Bob Cousy: The NBA's First Showman



Get to know Bob Cousy, the NBA's first showman, who won six championships with the Boston Celtics.




Facts you don't need to know:
- He spent his early days playing stickball in a multicultural environment, regularly playing with African Americans, Jews and other children from ethnic minorities.[4] These experiences ingrained him with a strong anti-racist sentiment, an attitude that Cousy prominently featured during his professional career

- He was cut from the school team in his freshman year

- The next year, he was again cut during the tryouts for the school basketball team.

- In that same year, Cousy fell out of a tree and broke his right hand. It forced him to play left-handed until his hand healed, to a point he became effectively ambidextrous

- Cousy was snubbed by Celtics in the NBA draft

- President John F. Kennedy once wired a message to Cousy: "The game bears an indelible stamp of your rare skills and competitive daring."

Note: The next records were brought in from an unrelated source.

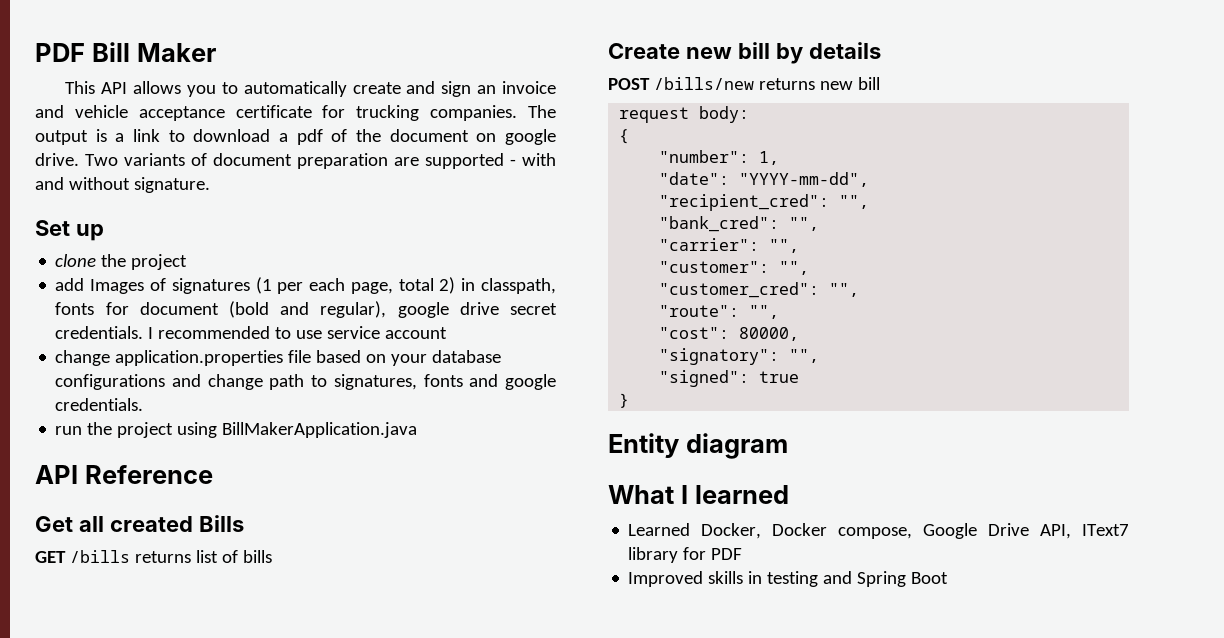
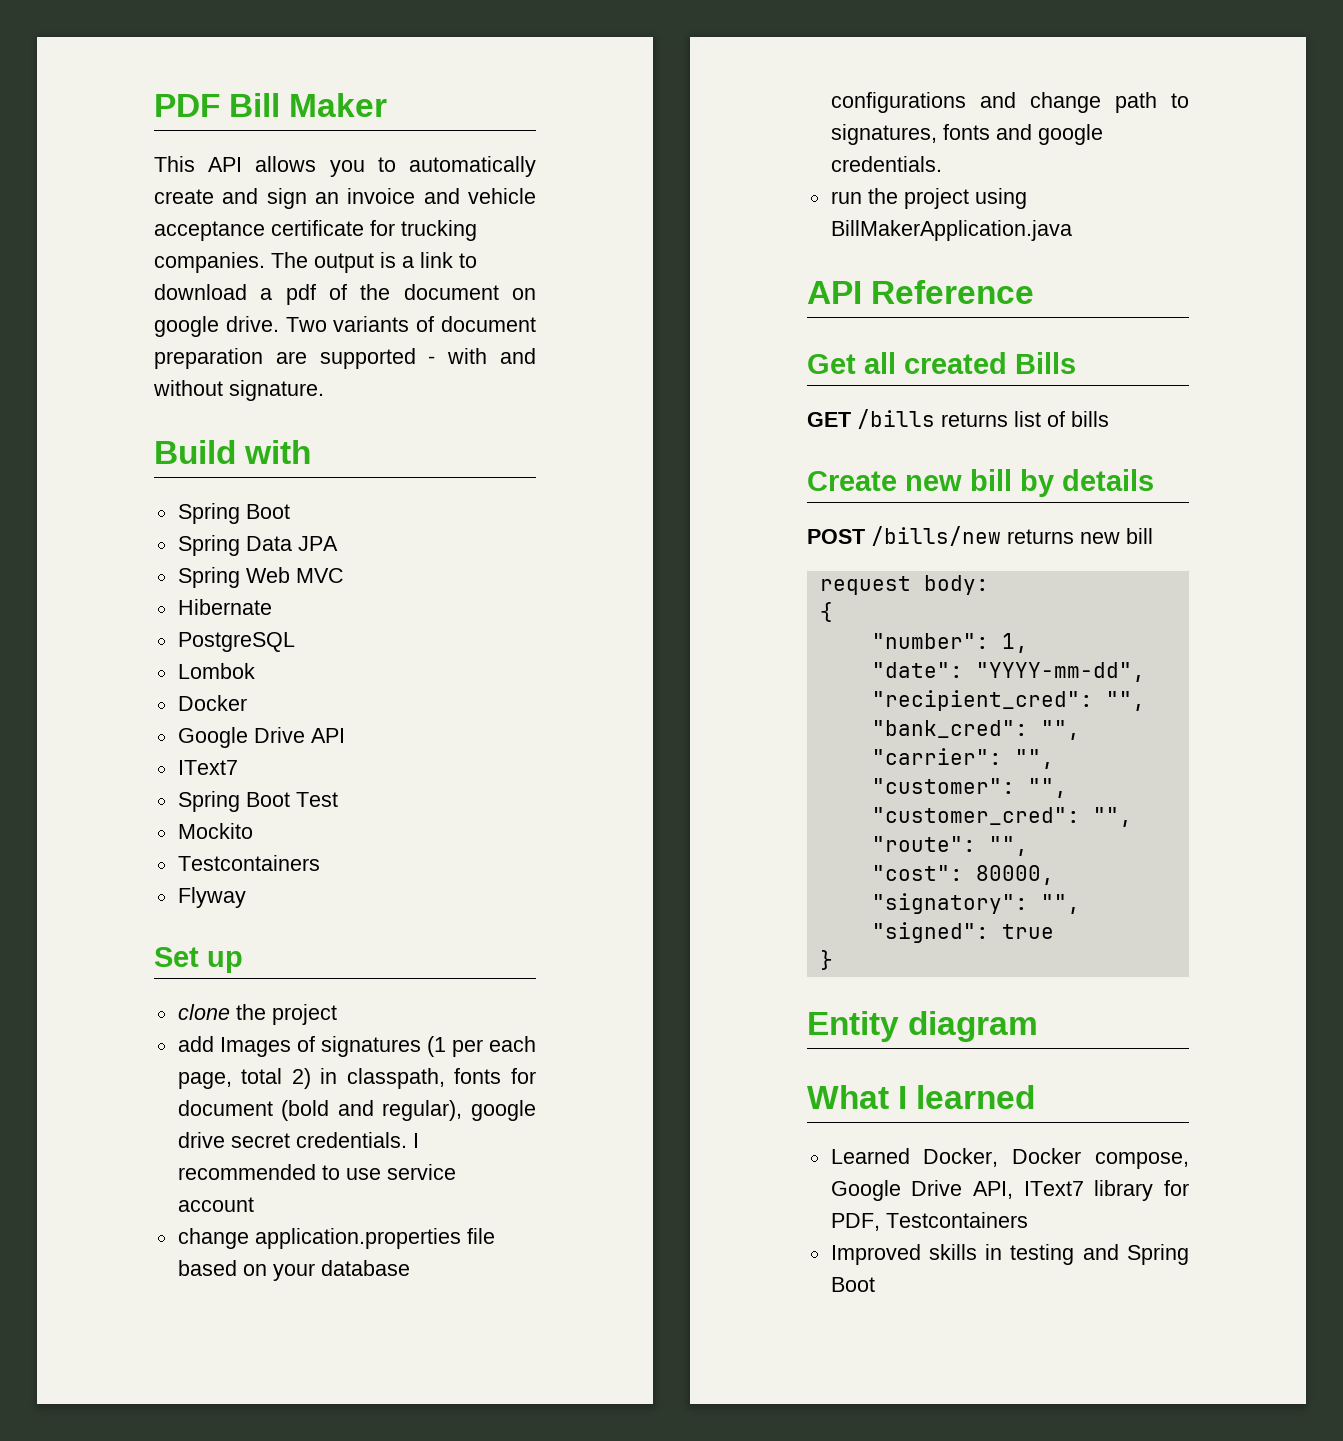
+ Build with
+ Spring Boot
+ Spring Data JPA
+ Spring Web MVC
+ Hibernate
+ PostgreSQL
+ Lombok
+ Docker
+ Google Drive API
+ IText7
+ Spring Boot Test
+ Mockito
+ Testcontainers
+ Flyway
- Learned Docker, Docker compose, Google Drive API, IText7 library for PDF
+ Learned Docker, Docker compose, Google Drive API, IText7 library for PDF, Testcontainers

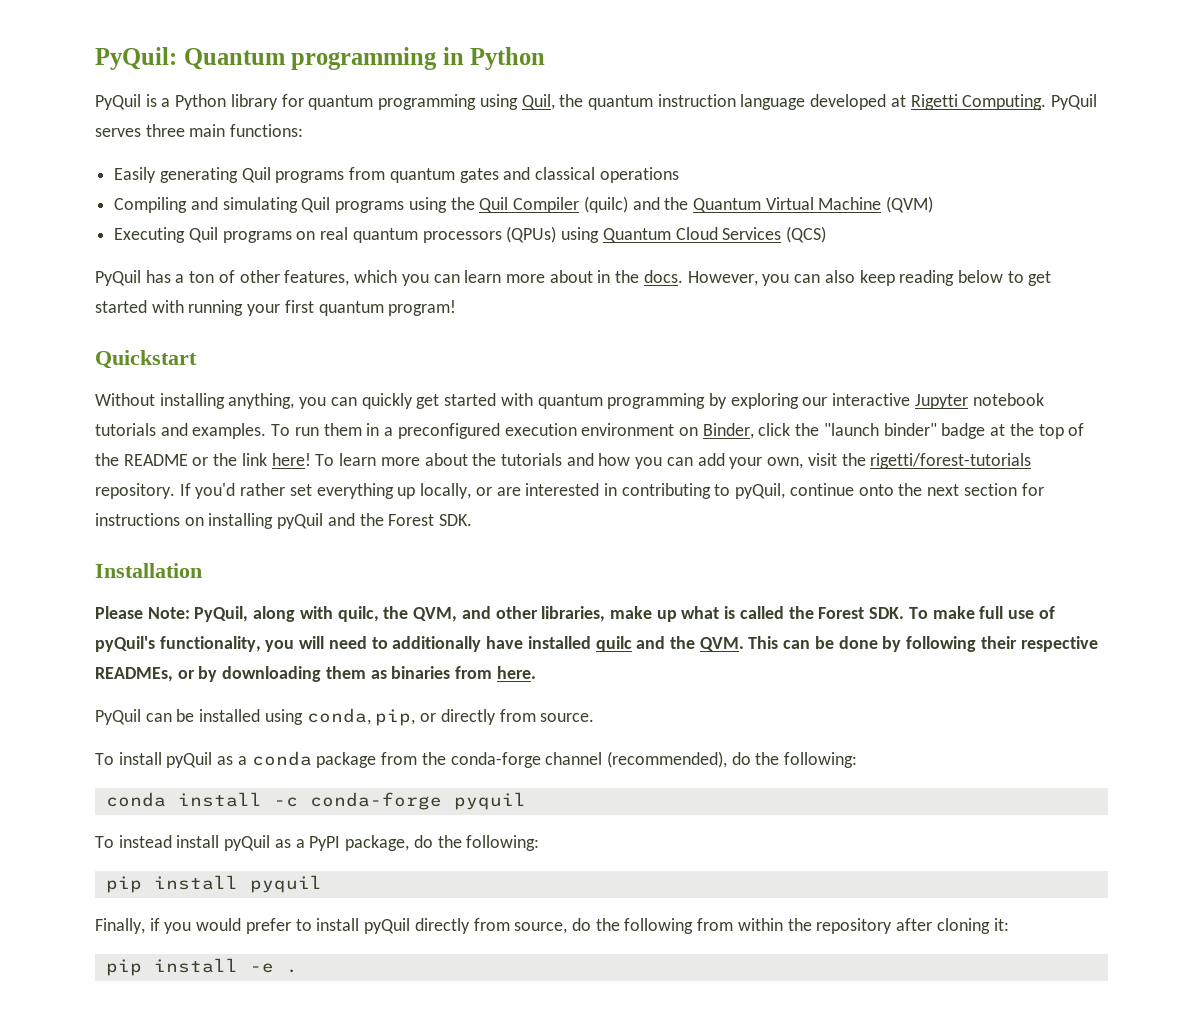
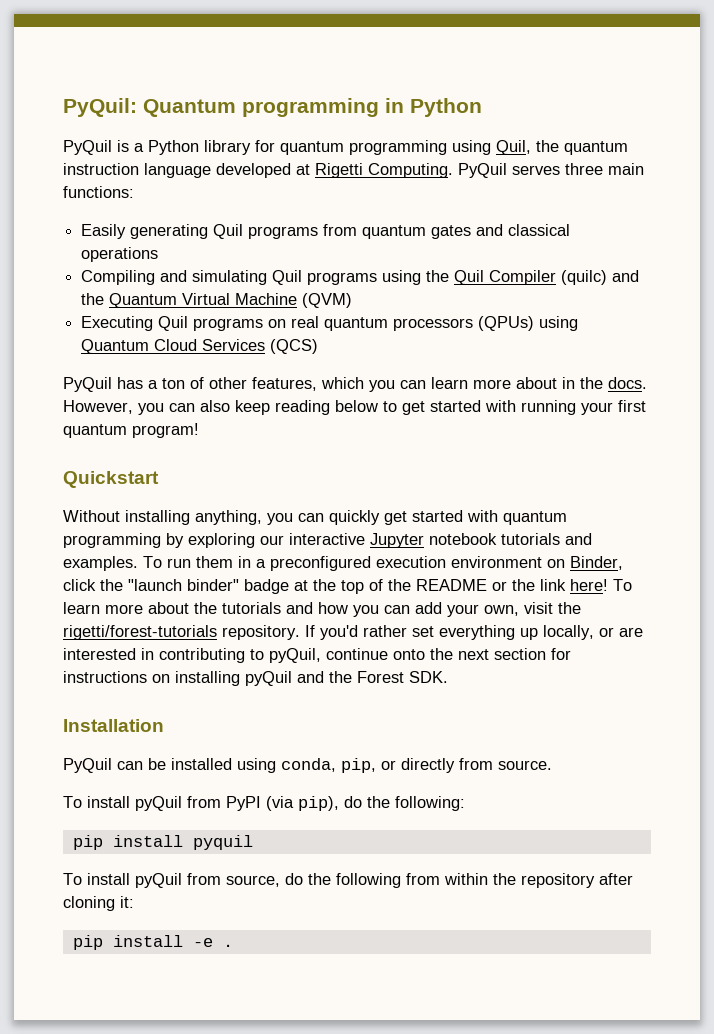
- Please Note: PyQuil, along with quilc, the QVM, and other libraries, make up what is called the Forest SDK. To make full use of pyQuil's functionality, you will need to additionally have installed quilc and the QVM. This can be done by following their respective READMEs, or by downloading them as binaries from here.
- To install pyQuil as a conda package from the conda-forge channel (recommended), do the following:
- conda install -c conda-forge pyquil
- To instead install pyQuil as a PyPI package, do the following:
+ To install pyQuil from PyPI (via pip), do the following:
- Finally, if you would prefer to install pyQuil directly from source, do the following from within the repository after cloning it:
+ To install pyQuil from source, do the following from within the repository after cloning it:

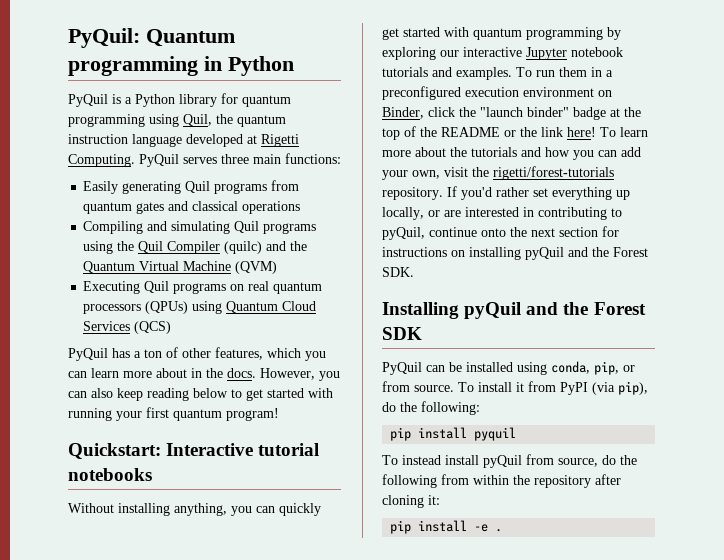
- Quickstart
+ Quickstart: Interactive tutorial notebooks
- Installation
+ Installing pyQuil and the Forest SDK
- PyQuil can be installed using conda, pip, or directly from source.
- To install pyQuil from PyPI (via pip), do the following:
+ PyQuil can be installed using conda, pip, or from source. To install it from PyPI (via pip), do the following:
- To install pyQuil from source, do the following from within the repository after cloning it:
+ To instead install pyQuil from source, do the following from within the repository after cloning it:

- His fast-paced playing style was later emulated by the likes of Pete Maravich and Magic Johnson

- In 1950, the Celtics played a match in the then-segregated city of Charlotte, North Carolina, and teammate Chuck Cooper — the first African-American in NBA history to be drafted — would have been denied a hotel room. Instead of taking the hotel room, Cousy insisted on travelling with Cooper on an uncomfortable overnight train. He described their visit of a segregated men's toilet — Cooper was prohibited to use the clean "for whites" bathroom and had to use the shabby "for colored" facility He also sympathized with the plight of black Celtics star Bill Russell, who was frequently a victim of racism

- Cousy was close friends with his Celtics mentor Red Auerbach and was one of the few people who could call him "Arnold" (his real first name) instead of "Red"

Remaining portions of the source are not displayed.